[논문 리뷰] An efficient heuristic for geometric analysis of cell deformations

Sickle cell disease causes erythrocytes to become sickle-shaped, affecting their movement in the bloodstream and reducing oxygen delivery. It has a high global prevalence and places a significant burden on healthcare systems, especially in resource-limited regions. Automated classification of sickle cells in blood images is crucial, allowing the specialist to reduce the effort required and avoid errors when quantifying the deformed cells and assessing the severity of a crisis. Recent studies have proposed various erythrocyte representation and classification methods. Since classification depends solely on cell shape, a suitable approach models erythrocytes as closed planar curves in shape space.
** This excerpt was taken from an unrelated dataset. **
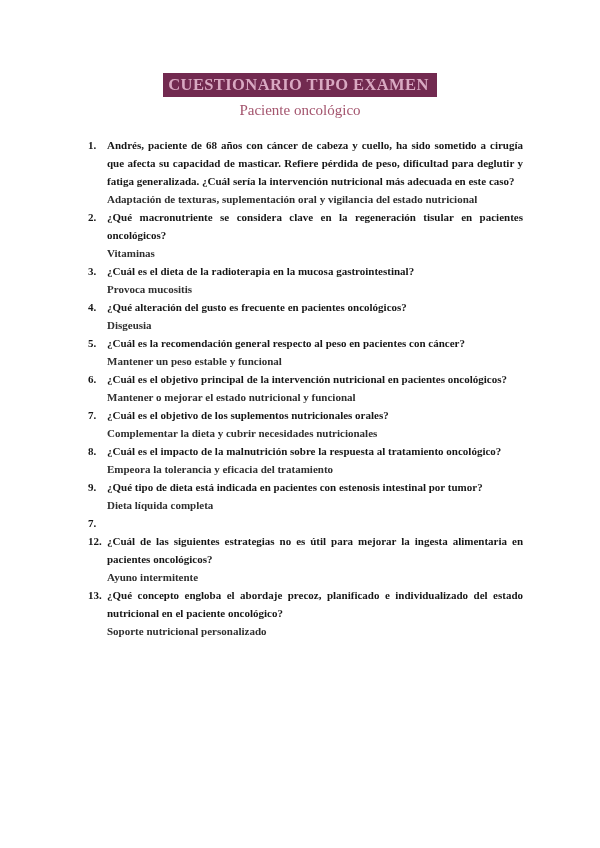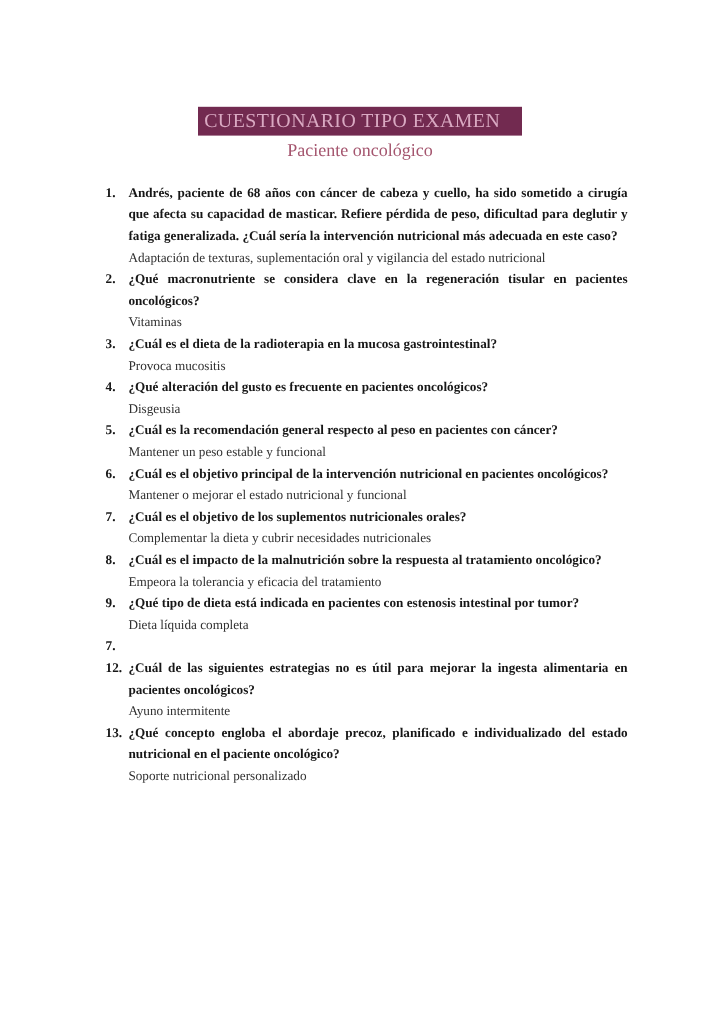"CUESTIONARIO TIPO EXAMEN" .banner { font-weight: 400 -> 700; margin-top: 16px -> none; padding: 4px 18px 3px 5px -> 4px 8px 3px 5px }
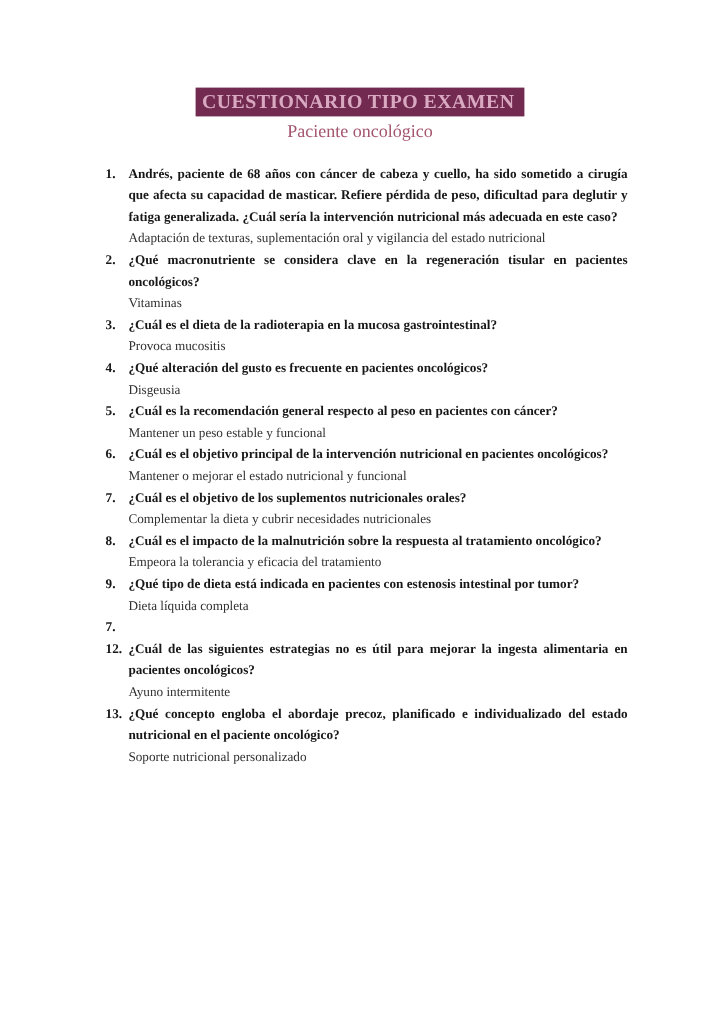"Adaptación de texturas, suplementación" .q-answer { font-weight: normal -> bold }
This approach employs elastic distances between shapes, which are invariant under rotations, translations, scaling, and reparameterizations, ensuring consistent distance measurements regardless of the curves' position, starting point, or traversal speed. While previous methods exploiting shape space distances had achieved high accuracy, we refined the model by considering the geometric characteristics of healthy and sickled erythrocytes. Our method proposes (1) to employ a fixed parameterization based on the major axis of each cell to compute distances and (2) to align each cell with two templates using this parameterization before computing distances. Aligning shapes to templates before distance computation, a concept successfully applied in areas such as molecular dynamics, and using a fixed parameterization, instead of minimizing distances across all possible parameterizations, simplifies calculations. This strategy achieves 96.03\% accuracy rate in both supervised classification and unsupervised clustering. Our method ensures efficient erythrocyte classification, maintaining or improving accuracy over shape space models while significantly reducing computational costs.